====== Data ======

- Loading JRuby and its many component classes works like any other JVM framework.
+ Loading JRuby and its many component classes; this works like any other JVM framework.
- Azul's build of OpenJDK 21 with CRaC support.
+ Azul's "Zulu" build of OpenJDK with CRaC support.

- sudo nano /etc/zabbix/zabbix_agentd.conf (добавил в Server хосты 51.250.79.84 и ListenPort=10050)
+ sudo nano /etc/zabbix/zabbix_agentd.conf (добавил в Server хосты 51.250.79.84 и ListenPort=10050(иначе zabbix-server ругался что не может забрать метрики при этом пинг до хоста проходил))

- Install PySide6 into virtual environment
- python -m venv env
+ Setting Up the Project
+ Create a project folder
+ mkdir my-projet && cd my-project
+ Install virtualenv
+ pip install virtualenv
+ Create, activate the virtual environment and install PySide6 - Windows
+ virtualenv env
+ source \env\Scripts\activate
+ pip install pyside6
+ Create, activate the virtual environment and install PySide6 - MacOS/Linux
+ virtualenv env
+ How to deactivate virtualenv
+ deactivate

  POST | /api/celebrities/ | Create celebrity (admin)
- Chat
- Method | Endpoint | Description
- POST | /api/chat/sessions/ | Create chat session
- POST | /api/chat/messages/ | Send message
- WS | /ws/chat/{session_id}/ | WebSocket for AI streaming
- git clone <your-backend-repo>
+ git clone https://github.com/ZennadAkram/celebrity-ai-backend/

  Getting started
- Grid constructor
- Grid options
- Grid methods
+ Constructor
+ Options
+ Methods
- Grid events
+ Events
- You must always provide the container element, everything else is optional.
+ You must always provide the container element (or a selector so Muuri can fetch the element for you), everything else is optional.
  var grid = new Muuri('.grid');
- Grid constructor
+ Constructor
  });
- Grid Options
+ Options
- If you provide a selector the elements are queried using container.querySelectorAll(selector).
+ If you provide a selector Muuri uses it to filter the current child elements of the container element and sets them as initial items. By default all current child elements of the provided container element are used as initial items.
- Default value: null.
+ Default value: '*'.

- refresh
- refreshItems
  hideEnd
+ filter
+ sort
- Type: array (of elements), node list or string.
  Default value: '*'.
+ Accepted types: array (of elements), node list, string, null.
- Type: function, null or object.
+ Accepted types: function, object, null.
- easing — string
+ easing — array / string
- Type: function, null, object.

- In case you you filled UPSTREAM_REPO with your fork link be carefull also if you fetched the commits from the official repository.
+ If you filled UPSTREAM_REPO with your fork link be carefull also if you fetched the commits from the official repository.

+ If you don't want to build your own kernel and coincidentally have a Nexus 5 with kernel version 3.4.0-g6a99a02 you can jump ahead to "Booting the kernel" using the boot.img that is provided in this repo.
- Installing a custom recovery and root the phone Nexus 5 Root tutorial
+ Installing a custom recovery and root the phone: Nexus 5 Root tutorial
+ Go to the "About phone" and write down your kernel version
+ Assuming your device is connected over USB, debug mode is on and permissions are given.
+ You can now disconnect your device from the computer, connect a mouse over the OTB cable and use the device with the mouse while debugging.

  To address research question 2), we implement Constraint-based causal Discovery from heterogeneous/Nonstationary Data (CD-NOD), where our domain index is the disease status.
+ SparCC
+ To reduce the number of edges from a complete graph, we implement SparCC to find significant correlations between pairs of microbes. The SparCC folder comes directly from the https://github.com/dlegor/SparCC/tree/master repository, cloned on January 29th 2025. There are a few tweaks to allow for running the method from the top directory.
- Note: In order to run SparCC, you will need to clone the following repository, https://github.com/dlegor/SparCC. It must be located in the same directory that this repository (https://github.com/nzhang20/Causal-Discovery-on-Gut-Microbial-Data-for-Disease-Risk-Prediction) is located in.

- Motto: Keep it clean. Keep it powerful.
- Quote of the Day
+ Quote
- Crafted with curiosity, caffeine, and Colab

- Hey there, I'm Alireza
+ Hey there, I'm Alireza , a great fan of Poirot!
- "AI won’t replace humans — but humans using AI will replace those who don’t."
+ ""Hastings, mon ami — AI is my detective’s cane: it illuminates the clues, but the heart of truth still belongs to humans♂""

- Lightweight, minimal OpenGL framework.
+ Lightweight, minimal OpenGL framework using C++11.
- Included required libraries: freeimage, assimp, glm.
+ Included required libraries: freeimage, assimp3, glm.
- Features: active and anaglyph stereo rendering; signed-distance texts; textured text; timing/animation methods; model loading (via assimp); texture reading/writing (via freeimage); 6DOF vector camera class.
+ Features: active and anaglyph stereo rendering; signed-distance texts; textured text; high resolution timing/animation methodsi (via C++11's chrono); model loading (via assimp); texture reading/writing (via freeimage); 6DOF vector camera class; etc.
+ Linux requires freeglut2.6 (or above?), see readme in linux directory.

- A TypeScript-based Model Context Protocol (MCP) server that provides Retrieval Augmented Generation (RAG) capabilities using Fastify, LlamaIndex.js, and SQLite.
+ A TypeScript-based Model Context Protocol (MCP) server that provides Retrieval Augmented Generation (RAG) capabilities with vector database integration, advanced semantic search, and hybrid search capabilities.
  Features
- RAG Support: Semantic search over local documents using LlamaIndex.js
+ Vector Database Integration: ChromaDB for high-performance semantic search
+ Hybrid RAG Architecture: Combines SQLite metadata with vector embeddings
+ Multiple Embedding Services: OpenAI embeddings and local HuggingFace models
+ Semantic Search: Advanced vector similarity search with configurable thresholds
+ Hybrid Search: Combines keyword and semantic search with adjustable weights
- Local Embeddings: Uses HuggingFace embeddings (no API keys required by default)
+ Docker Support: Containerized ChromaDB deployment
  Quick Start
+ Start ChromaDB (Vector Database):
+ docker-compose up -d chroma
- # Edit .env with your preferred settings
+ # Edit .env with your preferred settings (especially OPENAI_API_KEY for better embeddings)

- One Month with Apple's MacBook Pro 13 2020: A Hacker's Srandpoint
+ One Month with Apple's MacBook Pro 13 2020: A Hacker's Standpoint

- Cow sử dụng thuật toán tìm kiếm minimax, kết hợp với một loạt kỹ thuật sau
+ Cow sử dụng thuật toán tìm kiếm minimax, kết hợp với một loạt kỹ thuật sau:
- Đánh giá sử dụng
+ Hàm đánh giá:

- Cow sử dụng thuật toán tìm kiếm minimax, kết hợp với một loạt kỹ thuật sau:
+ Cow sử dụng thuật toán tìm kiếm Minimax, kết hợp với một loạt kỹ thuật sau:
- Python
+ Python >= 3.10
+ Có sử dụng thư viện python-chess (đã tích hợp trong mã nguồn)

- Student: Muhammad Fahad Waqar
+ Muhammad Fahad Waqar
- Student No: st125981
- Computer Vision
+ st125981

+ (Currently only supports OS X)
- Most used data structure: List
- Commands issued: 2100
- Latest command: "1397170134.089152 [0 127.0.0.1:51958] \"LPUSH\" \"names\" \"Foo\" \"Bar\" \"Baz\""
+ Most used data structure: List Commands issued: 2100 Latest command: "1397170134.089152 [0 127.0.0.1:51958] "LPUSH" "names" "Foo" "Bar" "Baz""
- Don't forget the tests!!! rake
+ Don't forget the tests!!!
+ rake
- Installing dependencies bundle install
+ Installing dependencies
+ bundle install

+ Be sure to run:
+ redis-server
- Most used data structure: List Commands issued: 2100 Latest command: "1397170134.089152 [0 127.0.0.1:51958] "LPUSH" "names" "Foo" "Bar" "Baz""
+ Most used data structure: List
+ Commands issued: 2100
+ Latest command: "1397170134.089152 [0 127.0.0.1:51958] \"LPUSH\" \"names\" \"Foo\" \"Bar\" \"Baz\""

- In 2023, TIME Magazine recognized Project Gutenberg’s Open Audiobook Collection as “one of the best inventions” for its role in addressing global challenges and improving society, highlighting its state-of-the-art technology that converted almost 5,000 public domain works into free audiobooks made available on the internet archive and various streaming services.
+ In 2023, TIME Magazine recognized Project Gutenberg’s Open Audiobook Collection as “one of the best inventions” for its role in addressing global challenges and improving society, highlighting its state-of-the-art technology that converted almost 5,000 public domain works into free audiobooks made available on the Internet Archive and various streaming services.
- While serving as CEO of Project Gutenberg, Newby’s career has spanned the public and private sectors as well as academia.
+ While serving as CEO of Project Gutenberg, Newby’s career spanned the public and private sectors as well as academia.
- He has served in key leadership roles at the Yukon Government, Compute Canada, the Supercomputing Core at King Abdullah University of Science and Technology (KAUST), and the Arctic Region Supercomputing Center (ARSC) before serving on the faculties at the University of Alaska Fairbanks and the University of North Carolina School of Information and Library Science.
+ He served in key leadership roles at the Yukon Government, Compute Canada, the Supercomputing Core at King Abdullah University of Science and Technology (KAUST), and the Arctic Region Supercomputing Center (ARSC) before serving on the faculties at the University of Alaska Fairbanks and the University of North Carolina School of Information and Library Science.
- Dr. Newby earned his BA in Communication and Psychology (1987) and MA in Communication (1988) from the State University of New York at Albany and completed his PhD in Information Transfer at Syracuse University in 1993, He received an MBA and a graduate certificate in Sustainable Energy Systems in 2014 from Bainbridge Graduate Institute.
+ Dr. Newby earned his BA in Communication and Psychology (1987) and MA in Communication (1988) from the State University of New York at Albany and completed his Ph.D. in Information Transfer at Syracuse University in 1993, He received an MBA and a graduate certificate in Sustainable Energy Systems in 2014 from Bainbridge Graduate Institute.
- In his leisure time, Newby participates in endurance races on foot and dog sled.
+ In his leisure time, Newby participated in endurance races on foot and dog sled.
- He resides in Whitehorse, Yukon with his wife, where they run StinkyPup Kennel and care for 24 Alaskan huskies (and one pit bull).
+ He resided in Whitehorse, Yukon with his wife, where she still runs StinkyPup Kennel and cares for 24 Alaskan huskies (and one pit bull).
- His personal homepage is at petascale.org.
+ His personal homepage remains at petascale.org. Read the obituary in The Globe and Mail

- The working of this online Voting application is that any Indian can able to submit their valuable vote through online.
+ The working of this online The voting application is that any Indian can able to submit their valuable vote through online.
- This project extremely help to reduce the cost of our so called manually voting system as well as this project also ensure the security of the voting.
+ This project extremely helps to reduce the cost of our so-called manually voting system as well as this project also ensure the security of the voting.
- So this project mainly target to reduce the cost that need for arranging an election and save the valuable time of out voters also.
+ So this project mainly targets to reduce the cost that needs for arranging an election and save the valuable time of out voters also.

======

Taking the line with "- In case you" as the first and the line with "- Installing a" as the last, retype that stretch of the data above exactly, with no other lines.

- Output for this exercise:
- In case you you filled UPSTREAM_REPO with your fork link be carefull also if you fetched the commits from the official repository.
+ If you filled UPSTREAM_REPO with your fork link be carefull also if you fetched the commits from the official repository.

+ If you don't want to build your own kernel and coincidentally have a Nexus 5 with kernel version 3.4.0-g6a99a02 you can jump ahead to "Booting the kernel" using the boot.img that is provided in this repo.
- Installing a custom recovery and root the phone Nexus 5 Root tutorial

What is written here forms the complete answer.